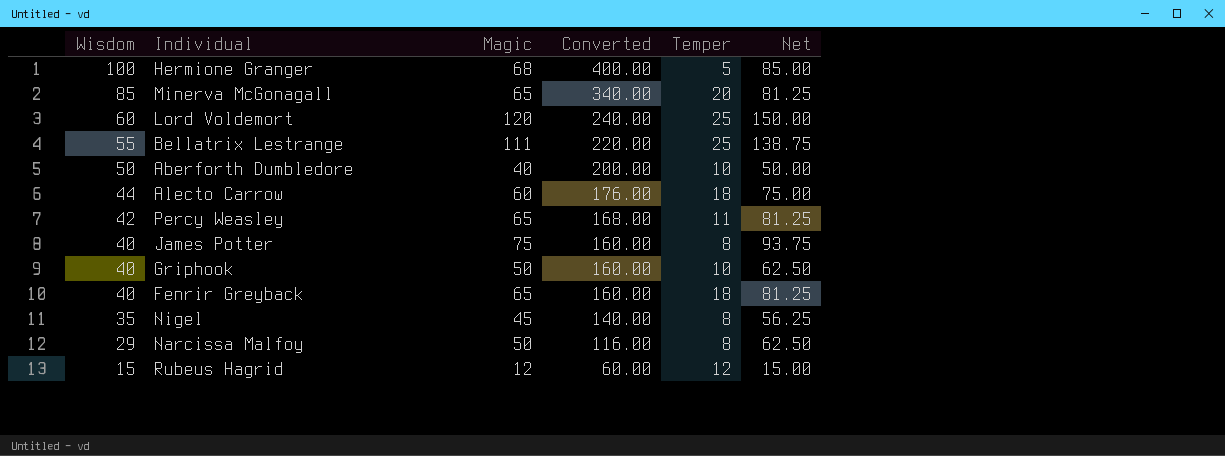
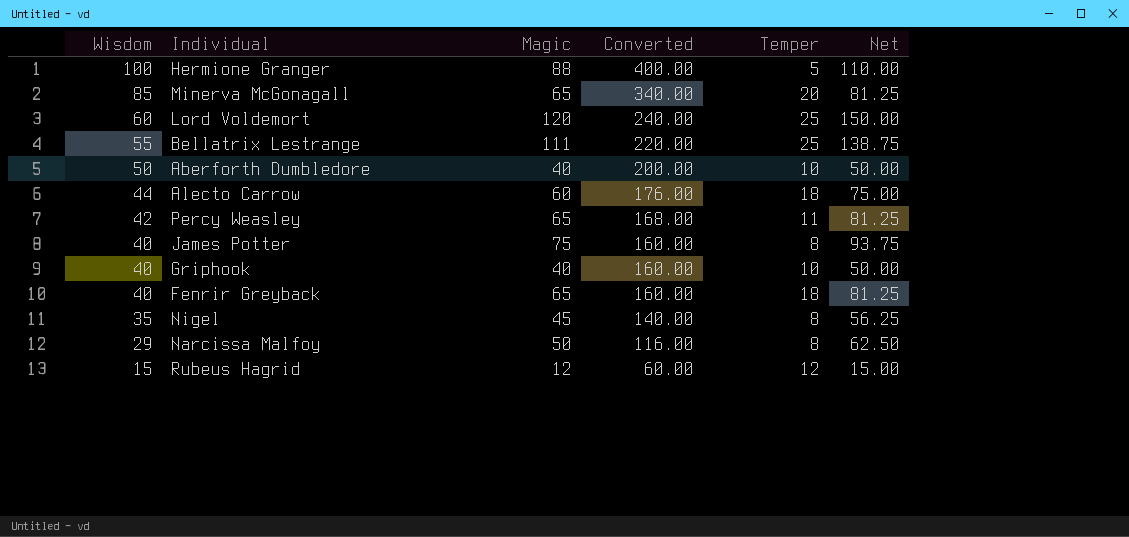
Hermione Granger | Magic: 68 -> 88
Hermione Granger | Net: 85.00 -> 110.00
Griphook | Magic: 50 -> 40
Griphook | Net: 62.50 -> 50.00

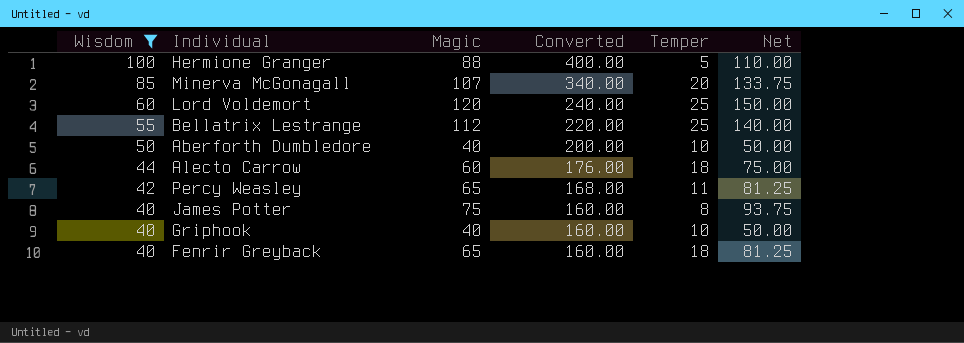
filter: none -> Wisdom >= 40
Minerva McGonagall | Magic: 65 -> 107
Minerva McGonagall | Net: 81.25 -> 133.75
Bellatrix Lestrange | Magic: 111 -> 112
Bellatrix Lestrange | Net: 138.75 -> 140.00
- - - -
* WHAT YOU HAVE TO DO
Whenever the word "Magic" shows up in a line of the entries, copy that line.

* ANSWER TO THIS EXERCISE
Hermione Granger | Magic: 68 -> 88
Griphook | Magic: 50 -> 40
Minerva McGonagall | Magic: 65 -> 107
Bellatrix Lestrange | Magic: 111 -> 112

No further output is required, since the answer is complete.